*Excerpted records*
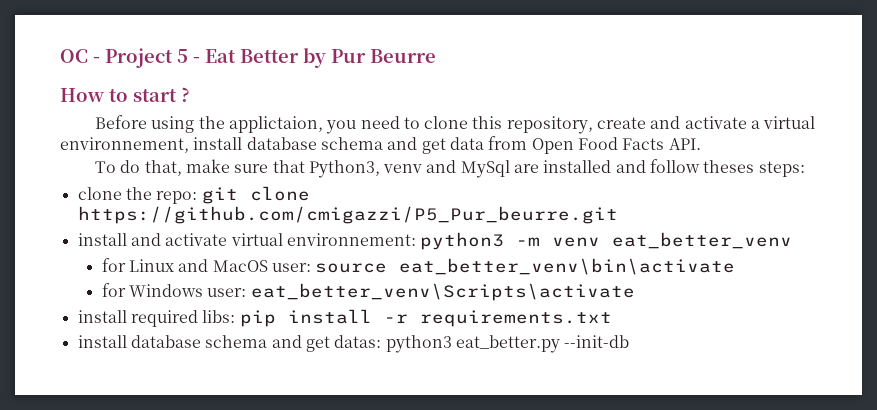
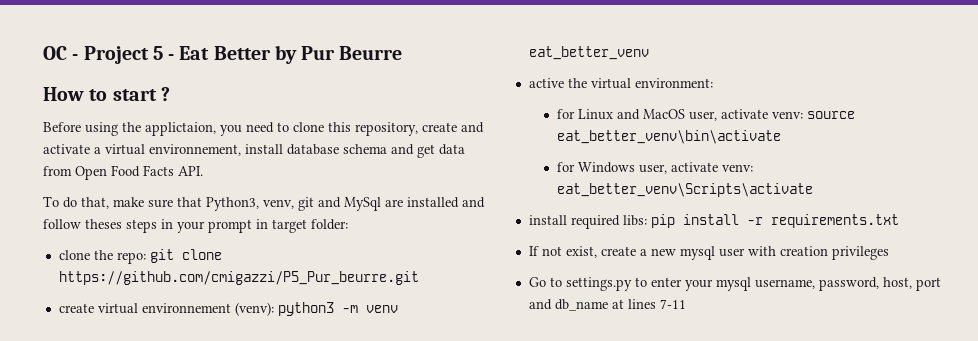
[383,164,423,173] venv -> [263,197,314,211] venv, git
[758,161,805,177] steps: -> [126,219,348,233] steps in your prompt in target folder:
[77,233,416,246] install and activate virtual environnement: -> [58,302,274,316] create virtual environnement (venv):
(793, 240) none -> [528,78,713,89] // active the virtual environment:
[272,263,312,272] user: -> [689,109,804,121] user, activate venv:
[207,288,247,297] user: -> [639,162,754,174] user, activate venv:
[77,335,630,353] install database schema and get datas: python3 eat_better.py --init-db -> [528,246,889,260] [528,277,941,291] [528,299,686,311] If not exist, create a new mysql user with creation privileges // Go to settings.py to enter your mysql username, password, host, port and db_name at lines 7-11

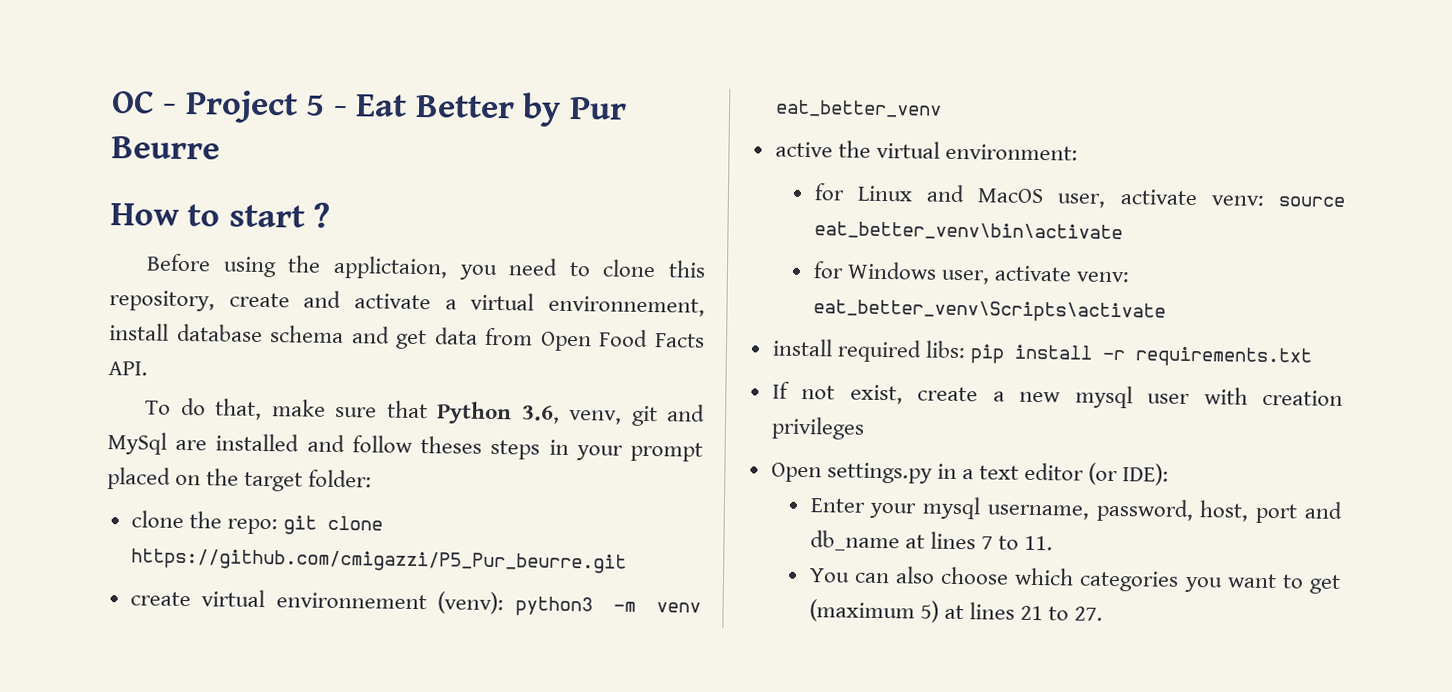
[206,197,259,211] Python3, -> [436,401,560,425] Python 3.6,
[256,219,268,229] in -> [107,467,240,490] placed on the
[528,277,682,291] Go to settings.py to enter -> [770,462,1170,486] [809,498,866,513] Open settings.py in a text editor (or IDE): // Enter
[659,299,686,309] 7-11 -> [980,535,1054,551] [808,566,1341,594] [808,599,1104,623] 7 to 11. // You can also choose which categories you want to get (maximum 5) at lines 21 to 27.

*Problem description*
An exact copy of the lines above between the line holding "[256,219,268,229] in ->" and the line holding "[528,277,682,291] Go to", inclusive, is the whole answer.

*Solution to the problem*
[256,219,268,229] in -> [107,467,240,490] placed on the
[528,277,682,291] Go to settings.py to enter -> [770,462,1170,486] [809,498,866,513] Open settings.py in a text editor (or IDE): // Enter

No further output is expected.